Arching an eyebrow, he replied, "Oh, what, because I couldn't accept that gamers might get bored with RoadBlasters and come back to TurboTime, and if I was just patient, everything would eventually be fine?"

"Er…yeah," she said.

He cracked a small smile. "Well, here's the thing, Taffyta. It turns out—and I know you're really going to have trouble believing this—but listen, it turns out that once in awhile, I'm wrong about thingsth."

"No," she said in mock surprise, making him chuckle. Impulsively, she grabbed his hand and squeezed tightly. "So, don't tell Vanellope I said this. And I only mean it like, figuratively, but even if you're not actually a king anymore, at least you're going to rule the racetrack again."

Squeezing her hand in return, King Candy grinned. "What do you say we take a spin around the Royal Raceway? You know, get some practice in—hoo-hoo, for you, obviously."

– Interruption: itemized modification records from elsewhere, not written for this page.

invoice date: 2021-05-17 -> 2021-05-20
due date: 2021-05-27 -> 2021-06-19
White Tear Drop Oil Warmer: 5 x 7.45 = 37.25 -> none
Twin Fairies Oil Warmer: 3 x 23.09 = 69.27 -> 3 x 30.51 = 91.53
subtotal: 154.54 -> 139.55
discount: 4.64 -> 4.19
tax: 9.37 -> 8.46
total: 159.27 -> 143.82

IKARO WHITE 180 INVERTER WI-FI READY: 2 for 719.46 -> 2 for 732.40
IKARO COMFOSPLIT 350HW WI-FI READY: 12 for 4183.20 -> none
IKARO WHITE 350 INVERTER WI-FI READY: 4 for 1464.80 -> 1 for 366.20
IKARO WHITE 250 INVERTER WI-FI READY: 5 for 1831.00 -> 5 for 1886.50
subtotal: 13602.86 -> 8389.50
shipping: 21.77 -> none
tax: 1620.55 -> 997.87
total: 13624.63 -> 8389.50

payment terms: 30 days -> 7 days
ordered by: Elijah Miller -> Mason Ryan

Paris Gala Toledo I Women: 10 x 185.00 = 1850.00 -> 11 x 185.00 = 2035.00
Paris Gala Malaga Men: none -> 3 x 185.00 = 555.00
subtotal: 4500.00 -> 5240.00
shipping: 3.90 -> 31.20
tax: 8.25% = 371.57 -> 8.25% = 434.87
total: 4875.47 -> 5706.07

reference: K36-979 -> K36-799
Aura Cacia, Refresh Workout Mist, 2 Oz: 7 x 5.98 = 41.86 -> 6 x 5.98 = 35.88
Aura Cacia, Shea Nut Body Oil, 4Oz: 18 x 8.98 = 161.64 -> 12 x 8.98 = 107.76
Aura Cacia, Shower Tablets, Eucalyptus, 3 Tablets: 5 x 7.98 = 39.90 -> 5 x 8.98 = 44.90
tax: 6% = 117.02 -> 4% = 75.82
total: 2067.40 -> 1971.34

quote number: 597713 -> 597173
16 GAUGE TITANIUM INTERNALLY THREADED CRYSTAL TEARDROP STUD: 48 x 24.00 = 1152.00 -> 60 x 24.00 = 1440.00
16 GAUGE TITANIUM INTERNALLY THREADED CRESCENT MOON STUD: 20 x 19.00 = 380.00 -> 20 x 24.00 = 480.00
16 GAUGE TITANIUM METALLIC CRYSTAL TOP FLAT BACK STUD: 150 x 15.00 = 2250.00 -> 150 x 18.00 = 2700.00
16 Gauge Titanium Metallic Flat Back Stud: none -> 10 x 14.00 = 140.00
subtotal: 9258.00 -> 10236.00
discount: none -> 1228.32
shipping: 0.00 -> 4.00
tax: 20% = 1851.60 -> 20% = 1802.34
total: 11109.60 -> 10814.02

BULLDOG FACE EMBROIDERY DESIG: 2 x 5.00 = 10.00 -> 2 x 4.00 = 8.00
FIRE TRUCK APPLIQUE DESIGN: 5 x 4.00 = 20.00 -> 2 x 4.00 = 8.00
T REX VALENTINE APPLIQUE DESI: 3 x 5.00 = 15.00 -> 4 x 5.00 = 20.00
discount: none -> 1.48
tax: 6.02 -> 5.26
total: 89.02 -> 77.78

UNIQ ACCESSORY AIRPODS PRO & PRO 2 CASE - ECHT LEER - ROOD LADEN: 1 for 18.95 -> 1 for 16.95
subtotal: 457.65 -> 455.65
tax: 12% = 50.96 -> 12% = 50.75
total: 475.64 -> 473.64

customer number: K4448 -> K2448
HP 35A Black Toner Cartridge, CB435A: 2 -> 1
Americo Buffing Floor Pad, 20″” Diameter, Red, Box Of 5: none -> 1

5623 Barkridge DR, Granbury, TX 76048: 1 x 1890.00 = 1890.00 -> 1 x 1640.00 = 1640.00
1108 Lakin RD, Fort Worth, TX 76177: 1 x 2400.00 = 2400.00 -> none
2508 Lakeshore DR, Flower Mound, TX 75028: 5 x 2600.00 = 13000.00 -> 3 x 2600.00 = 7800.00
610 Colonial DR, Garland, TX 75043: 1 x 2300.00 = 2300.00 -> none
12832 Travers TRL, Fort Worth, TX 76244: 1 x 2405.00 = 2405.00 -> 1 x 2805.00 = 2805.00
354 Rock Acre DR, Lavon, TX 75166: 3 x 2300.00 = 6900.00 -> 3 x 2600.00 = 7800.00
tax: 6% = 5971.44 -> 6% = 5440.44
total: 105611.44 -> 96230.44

Taffyta smirked and replied, "Uh huh, not for you, the guy who hasn't raced in six months?"

In answer, his grin just got wider, and he jumped into his kart. Taffyta clambered onto the back and held on as he took off across the desert. As her hair streamed out behind her, she closed her eyes and listened to the roar of the kart. The best life in the arcade, all right. She wouldn't trade it for anything.